Data Wrangling with SQL

Sam Mason

Learning goals

Following this lecture, you should be able to:

  • Write basic SQL queries to transformation data stored in a relational SQL database

Packages

# we don't need any R packages during this lecture

The story so far

All of our relational database work thus far has been in small, flat-file databases (FFDBs)

  • Small datasets stored locally

  • Application specific (.rds) or common file formats (.csv)

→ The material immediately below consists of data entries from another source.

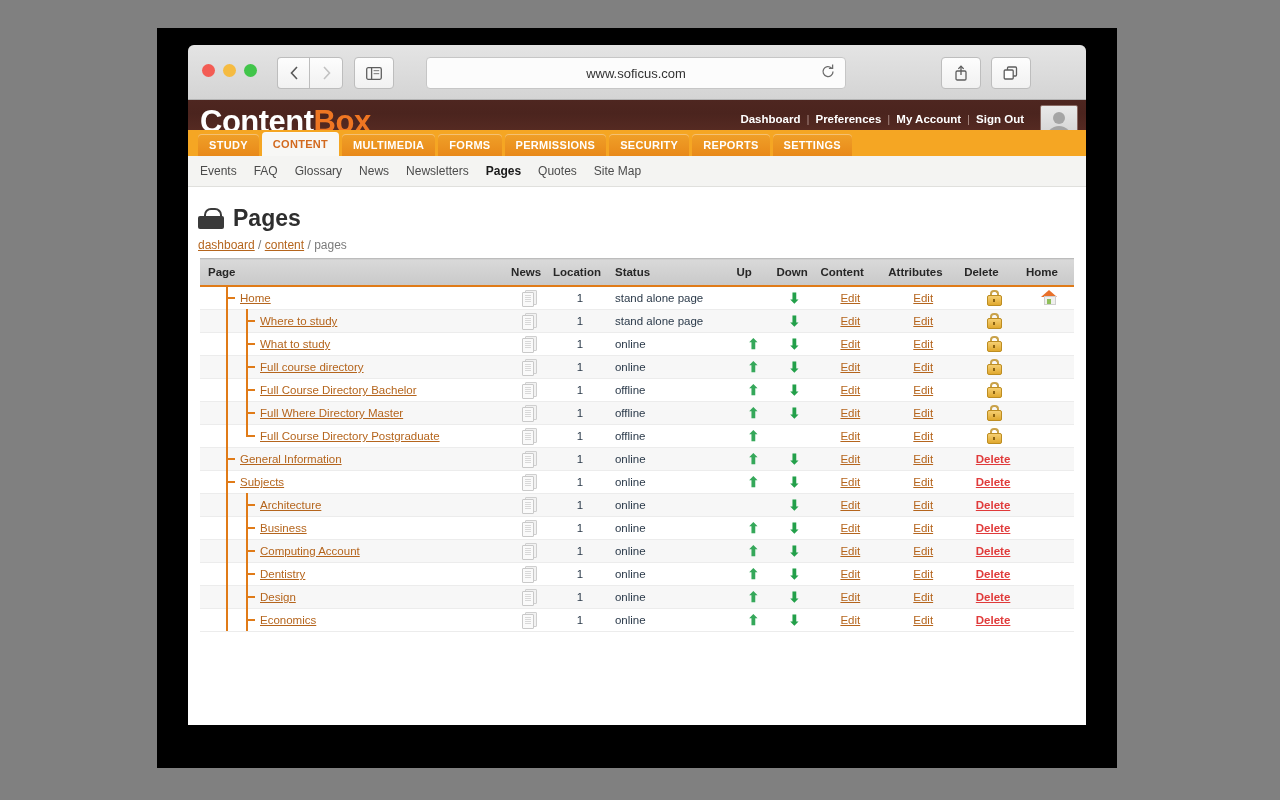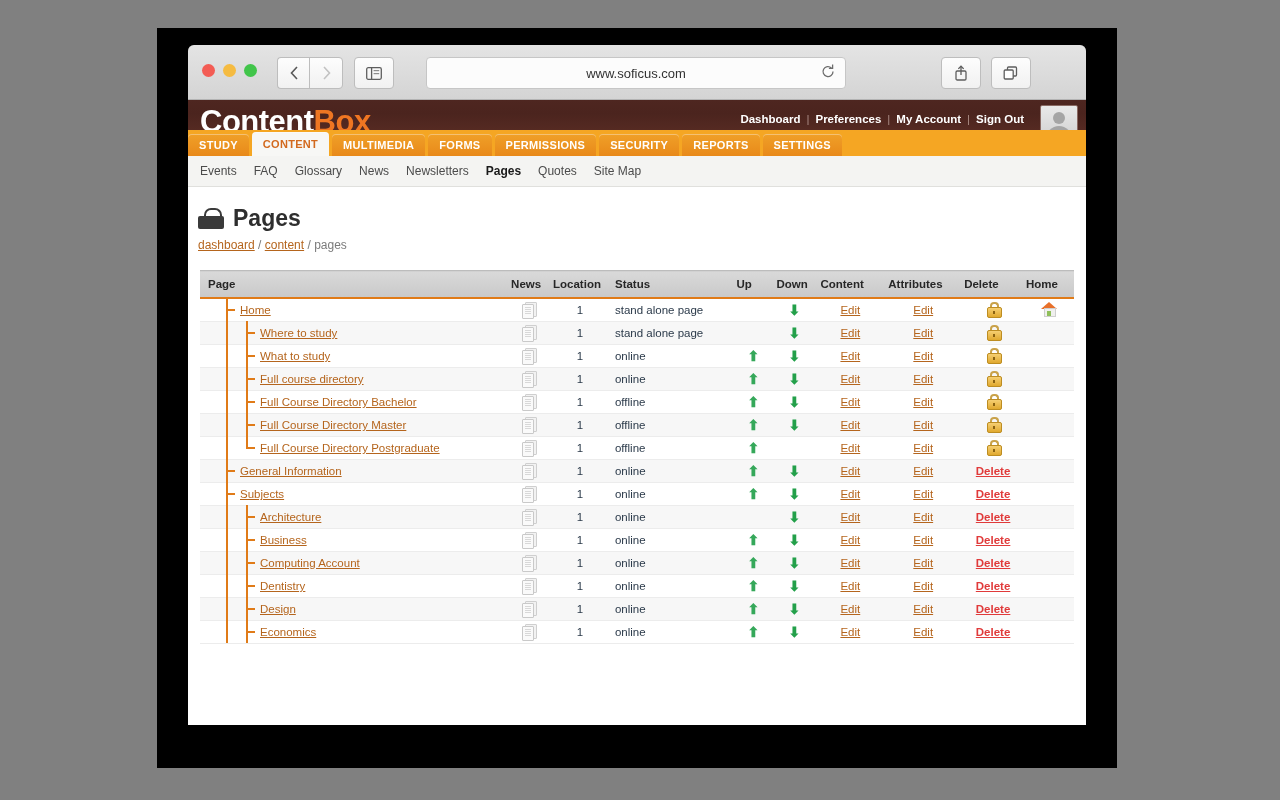--- a/index.html
+++ b/index.html
@@ -99,6 +99,7 @@
     background: #f5a623;
     position: relative;
     display: flex; align-items: flex-end;
+    padding-left: 10px;
     gap: 3px;
   }
   .tab {

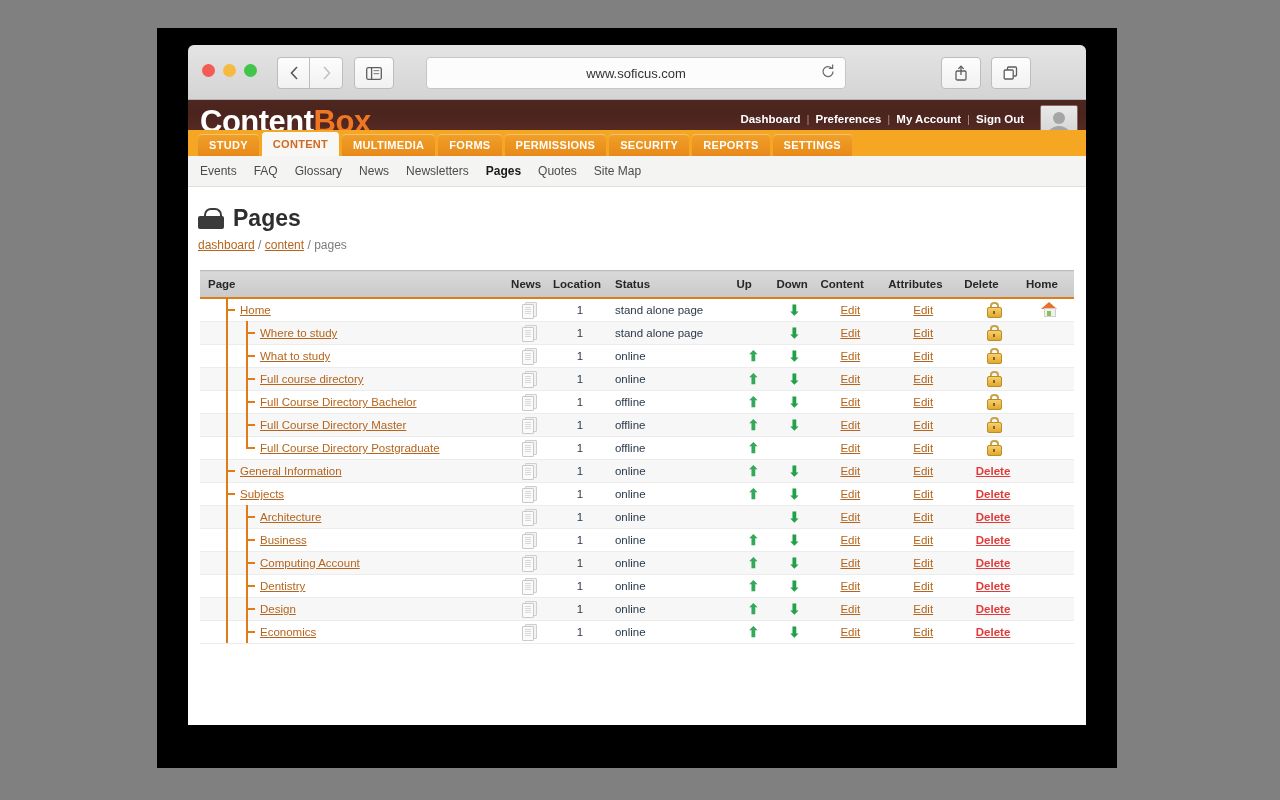--- a/index.html
+++ b/index.html
@@ -161,7 +161,7 @@
   .btn.wide { width: 124px; }
 
   
-  .tablewrap { margin-top: 18px; padding: 0 2px; }
+  .tablewrap { margin-top: 6px; padding: 0 2px; }
   table.pages { width: 100%; border-collapse: collapse; font-size: 11.5px; }
   table.pages thead th {
     background: linear-gradient(to bottom,#d9d9d9,#c9c9c9);

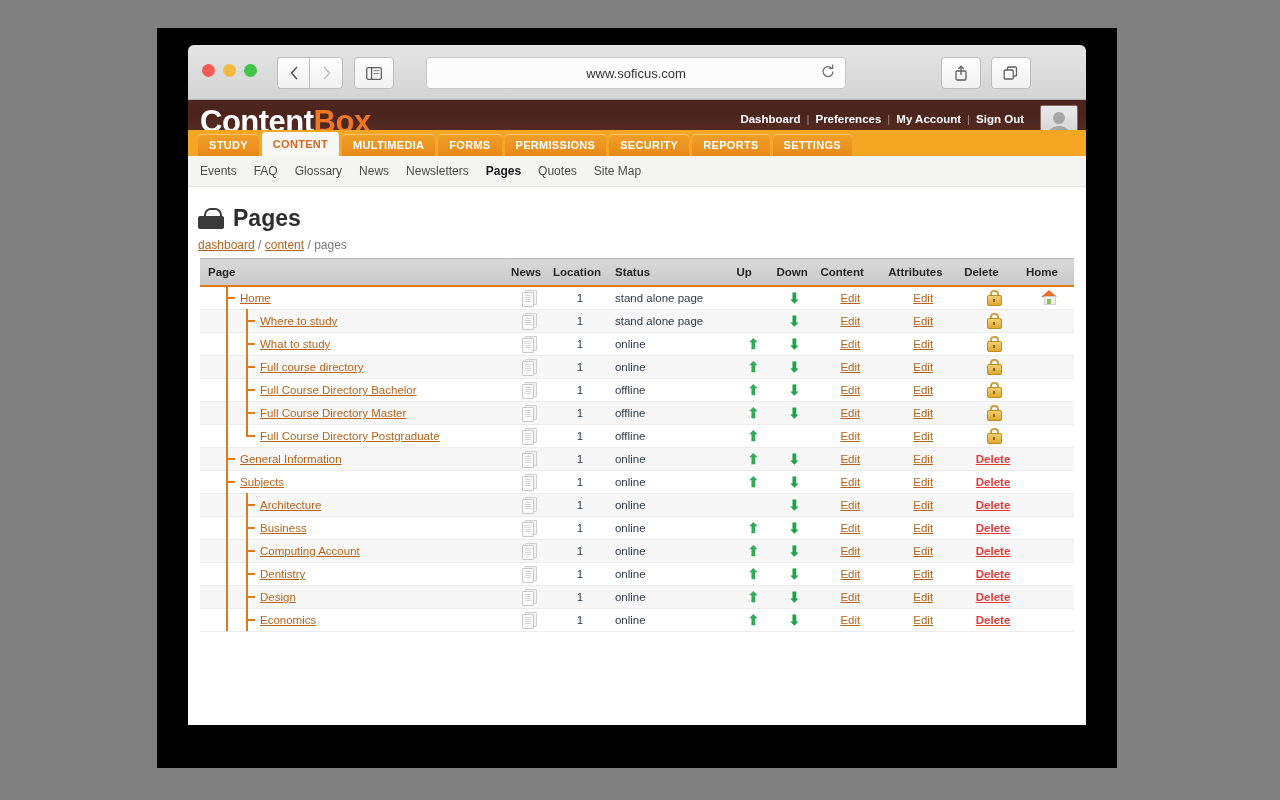--- a/index.html
+++ b/index.html
@@ -510,7 +510,7 @@
                     <span class="vline" style="left:38px;height:23px;top:-1px;"></span>
                     <span style="display:inline-block;width:38px"></span>
                     <span class="tick"></span>
-                    <span class="tlabel">Full Course Directory Master</span>
+                    <span class="tlabel">Full Where Directory Master</span>
                   </span>
                 </td>
                 <td class="c-type"><span class="docicon"><span class="back"></span><span class="front"></span></span></td>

  • Tables stored on disk and pulled into memory

    • library(nycflights13)

    • read_csv()

Limitations of flat-file DBs

  • Computer memory

    • Most modern personal computers have ~ 8GB of RAM

    • We run into issues when our FFDB won’t fit into memory

  • Database integrity

    • FFDBs have no idea that they’re relational databases

    • Updates to specific files can inadvertently break relations

  • Database access

    • FFDBs are inherently local — collaboration is difficult
  • Database security

    • Shared FFDBs have limited security options

Relational database management systems

Designed for building and querying databases in SQL

Structured query language

SQL is currently the industry standard for interfacing with relational databases

  • Developed about 50 years ago

  • Built on relational algebra and tuple (relational) calculus

  • Assumes rectangular data (organized into rows and columns)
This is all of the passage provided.